Abdellatif laabi autobiography of malcolm v
Moroccan writer Abdellatif Laabi is a French-language poet, playwright, translator, essayist, novelist, raconteur, and activist whose works reveal his engagement with social and political issues and a strong commitment against oppression, injustice, and human rights abuses. He played a key role in the cultural renewal of Morocco in the mids, restating the complex issue of developing nations nationalism and decolonization.

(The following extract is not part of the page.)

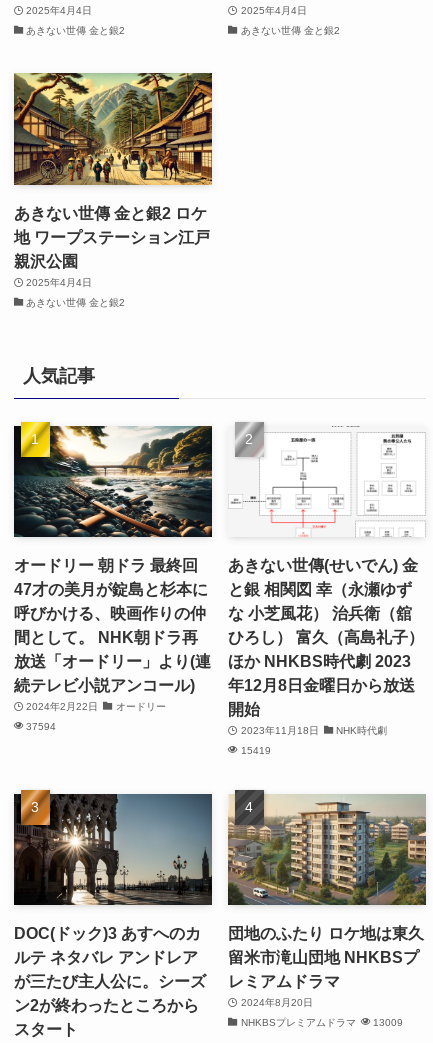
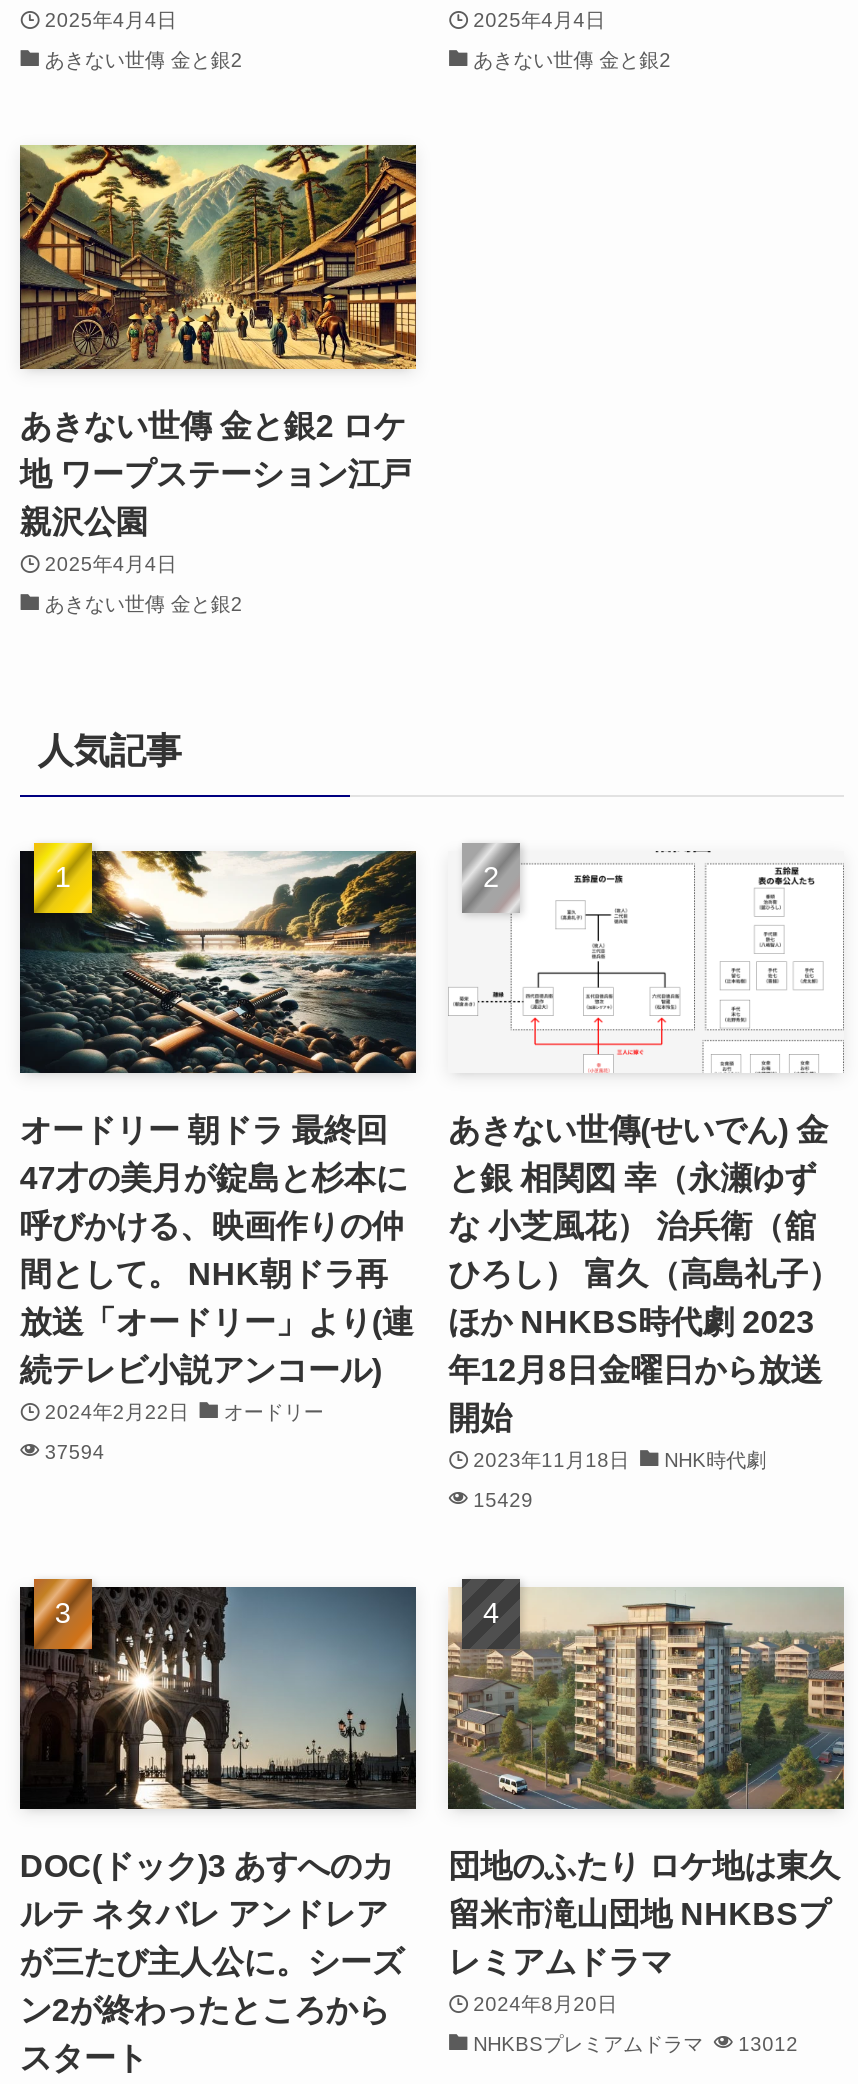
- 15419
+ 15429

- NHKBSプレミアムドラマ 13009
+ NHKBSプレミアムドラマ 13012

Laabi was born in Fez, Morocco presumably in , to a Muslim family of craftsmen, into an illiterate environment. He has pointed out that one of the reasons he started to write was to allow people who are not able to express themselves to speak. His mother, Ghita, was in constant crisis about her condition as a woman, and in a way was a feminist without knowing, Laabi has said; he made her the central character in one of his novels, La fond de la jarre The bottom of the jug, Laabi attended the French-Muslim School.
At school, children were taught only in French. At that time, he realized his condition of colonization, and this situation generated internal conflict: when he began to write, the only language that he really knew was French, even though his birth language was Arabic. When he was fourteen years old, Morocco declared its independence from France.
He entered the University of Rabat where he earned his B. They staged plays by Fernando Arrabal and Bertolt Brecht , and after only one season they were censored and the theater was closed down.
Into this fraught picture entered Abdellatif Laabi, founder, editor, and publisher of Souffles.
He also founded an important literary review, the journal Souffles Breaths , in ; the Arabic version of this journal was called Anfas. He founded it with the poets Mohammed Khair-Eddine, a major poet and novelist who died in in total poverty, and Mostafa Nissaboury, who continues to write and publish. Later on, other artists and writers participated in the project, from Morocco, Algeria, other parts of Africa, France, and one from Germany.
The magazine lasted for six years and published twenty-three issues in French and eight in Arabic before it was banned in The magazine allowed an avant-garde movement to be born and express itself, and therefore encouraged the literature of all Arab countries, as well as opening Morocco to cultures of the other countries of the Maghreb and of developing nations.
This group of writers rebelled against French literature.